__EXERCISE REQUIREMENTS__:
Record by record, give the entire listing again exactly.
::: DATA SECTION :::
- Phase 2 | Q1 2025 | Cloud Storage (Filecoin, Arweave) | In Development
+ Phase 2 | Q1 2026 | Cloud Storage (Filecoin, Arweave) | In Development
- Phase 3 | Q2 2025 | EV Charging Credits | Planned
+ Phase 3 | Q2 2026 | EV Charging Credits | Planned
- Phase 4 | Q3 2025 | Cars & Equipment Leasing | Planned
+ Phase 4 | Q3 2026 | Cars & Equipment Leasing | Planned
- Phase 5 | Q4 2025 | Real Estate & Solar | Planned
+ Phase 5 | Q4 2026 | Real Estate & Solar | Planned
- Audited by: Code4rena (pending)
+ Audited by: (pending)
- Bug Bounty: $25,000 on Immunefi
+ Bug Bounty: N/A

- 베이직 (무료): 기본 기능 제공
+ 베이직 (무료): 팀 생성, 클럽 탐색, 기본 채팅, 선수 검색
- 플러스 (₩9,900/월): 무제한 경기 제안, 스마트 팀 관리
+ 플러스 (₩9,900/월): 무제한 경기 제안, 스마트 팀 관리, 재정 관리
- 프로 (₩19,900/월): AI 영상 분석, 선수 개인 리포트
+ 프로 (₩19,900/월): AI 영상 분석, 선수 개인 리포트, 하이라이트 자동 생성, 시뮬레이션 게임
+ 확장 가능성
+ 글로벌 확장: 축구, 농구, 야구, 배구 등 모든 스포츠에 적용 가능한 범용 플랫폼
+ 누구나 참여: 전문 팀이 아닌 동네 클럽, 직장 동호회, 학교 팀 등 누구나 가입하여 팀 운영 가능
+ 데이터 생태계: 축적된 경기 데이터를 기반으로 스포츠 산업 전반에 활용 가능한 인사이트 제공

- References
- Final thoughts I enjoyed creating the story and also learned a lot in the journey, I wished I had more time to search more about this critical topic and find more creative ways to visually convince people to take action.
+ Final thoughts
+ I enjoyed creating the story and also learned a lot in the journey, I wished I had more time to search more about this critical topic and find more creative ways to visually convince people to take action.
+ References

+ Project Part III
:::
__TASK OUTPUT__:
- Phase 2 | Q1 2025 | Cloud Storage (Filecoin, Arweave) | In Development
+ Phase 2 | Q1 2026 | Cloud Storage (Filecoin, Arweave) | In Development
- Phase 3 | Q2 2025 | EV Charging Credits | Planned
+ Phase 3 | Q2 2026 | EV Charging Credits | Planned
- Phase 4 | Q3 2025 | Cars & Equipment Leasing | Planned
+ Phase 4 | Q3 2026 | Cars & Equipment Leasing | Planned
- Phase 5 | Q4 2025 | Real Estate & Solar | Planned
+ Phase 5 | Q4 2026 | Real Estate & Solar | Planned
- Audited by: Code4rena (pending)
+ Audited by: (pending)
- Bug Bounty: $25,000 on Immunefi
+ Bug Bounty: N/A

- 베이직 (무료): 기본 기능 제공
+ 베이직 (무료): 팀 생성, 클럽 탐색, 기본 채팅, 선수 검색
- 플러스 (₩9,900/월): 무제한 경기 제안, 스마트 팀 관리
+ 플러스 (₩9,900/월): 무제한 경기 제안, 스마트 팀 관리, 재정 관리
- 프로 (₩19,900/월): AI 영상 분석, 선수 개인 리포트
+ 프로 (₩19,900/월): AI 영상 분석, 선수 개인 리포트, 하이라이트 자동 생성, 시뮬레이션 게임
+ 확장 가능성
+ 글로벌 확장: 축구, 농구, 야구, 배구 등 모든 스포츠에 적용 가능한 범용 플랫폼
+ 누구나 참여: 전문 팀이 아닌 동네 클럽, 직장 동호회, 학교 팀 등 누구나 가입하여 팀 운영 가능
+ 데이터 생태계: 축적된 경기 데이터를 기반으로 스포츠 산업 전반에 활용 가능한 인사이트 제공

- References
- Final thoughts I enjoyed creating the story and also learned a lot in the journey, I wished I had more time to search more about this critical topic and find more creative ways to visually convince people to take action.
+ Final thoughts
+ I enjoyed creating the story and also learned a lot in the journey, I wished I had more time to search more about this critical topic and find more creative ways to visually convince people to take action.
+ References

+ Project Part III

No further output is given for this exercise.